[Task instructions]
In the entries below, find the line containing "font-style: italic ->" and the line containing "text-align: right ->". Copy those two lines and everything between them exactly, and only that.

### Input ###

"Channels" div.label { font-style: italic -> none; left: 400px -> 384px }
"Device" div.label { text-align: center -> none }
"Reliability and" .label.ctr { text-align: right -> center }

###
### Input ###

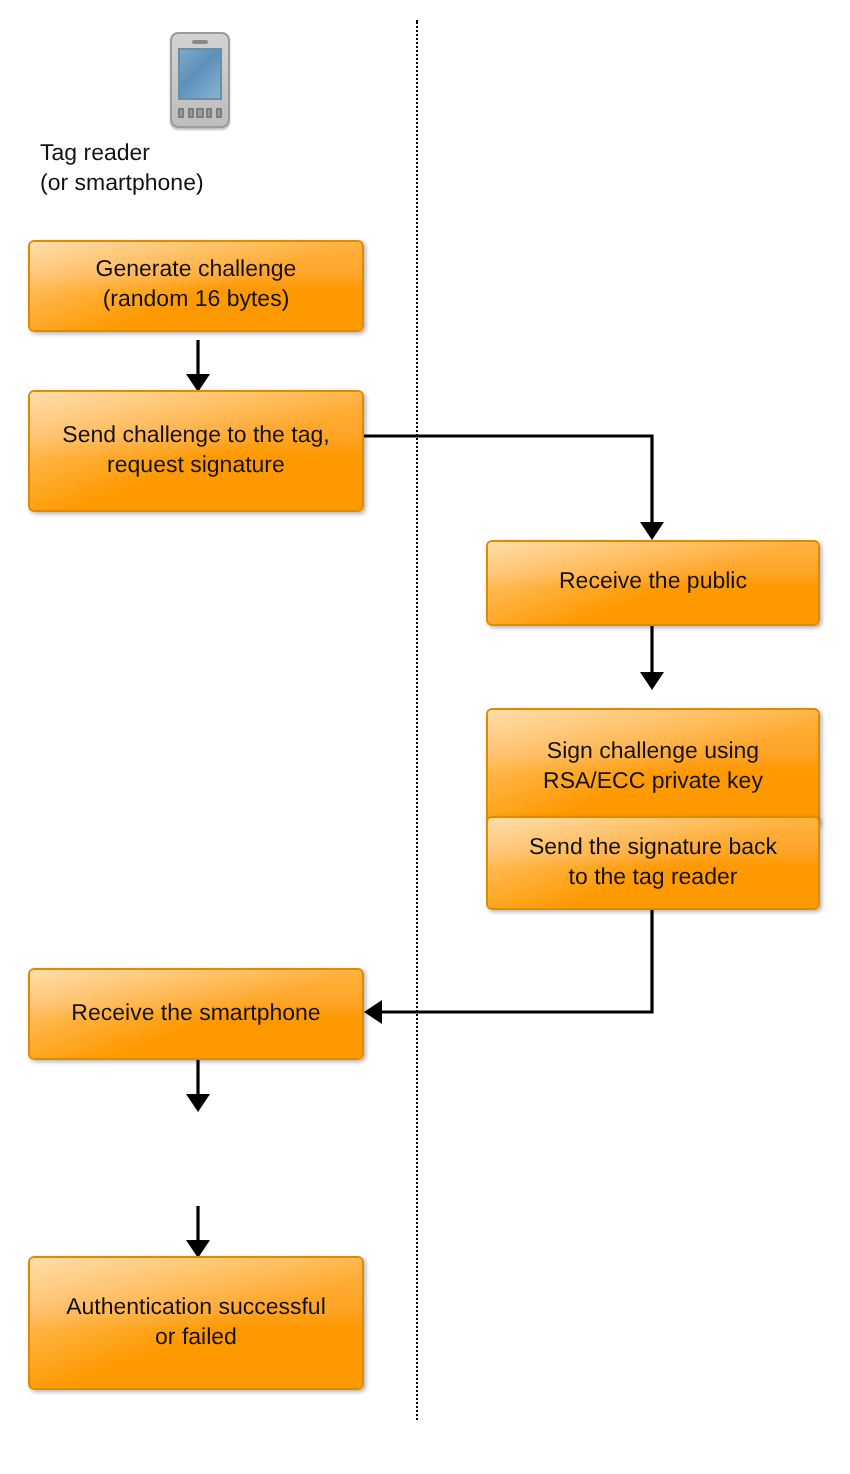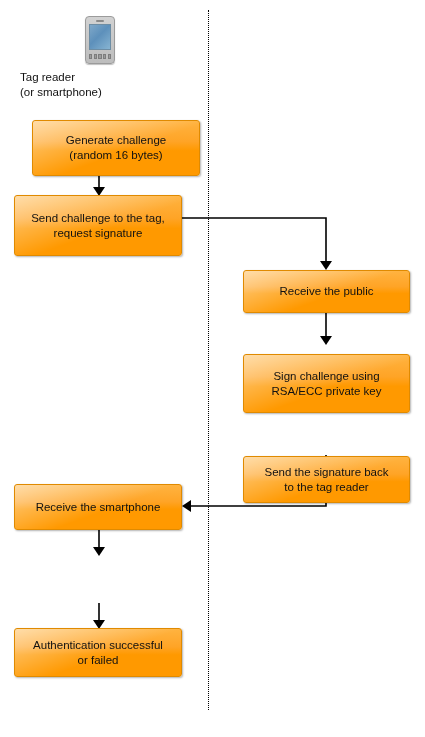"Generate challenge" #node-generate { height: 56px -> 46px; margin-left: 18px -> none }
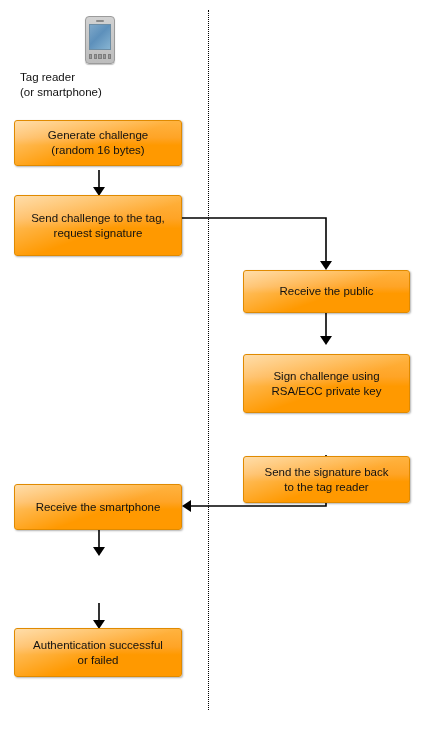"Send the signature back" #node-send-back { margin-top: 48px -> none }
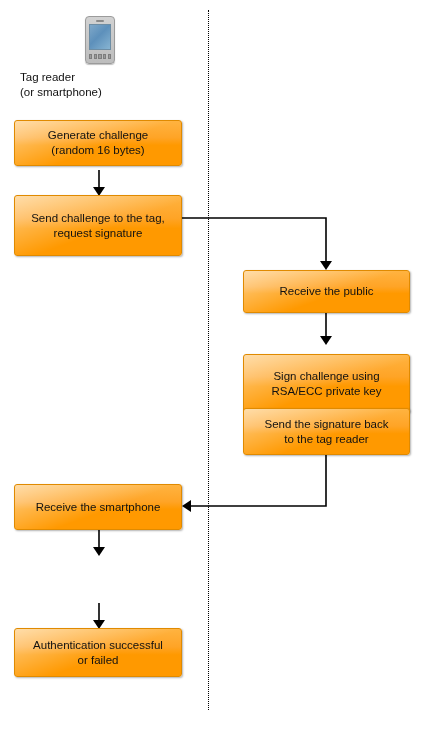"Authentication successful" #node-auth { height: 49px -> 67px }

###

[Task result]
"Channels" div.label { font-style: italic -> none; left: 400px -> 384px }
"Device" div.label { text-align: center -> none }
"Reliability and" .label.ctr { text-align: right -> center }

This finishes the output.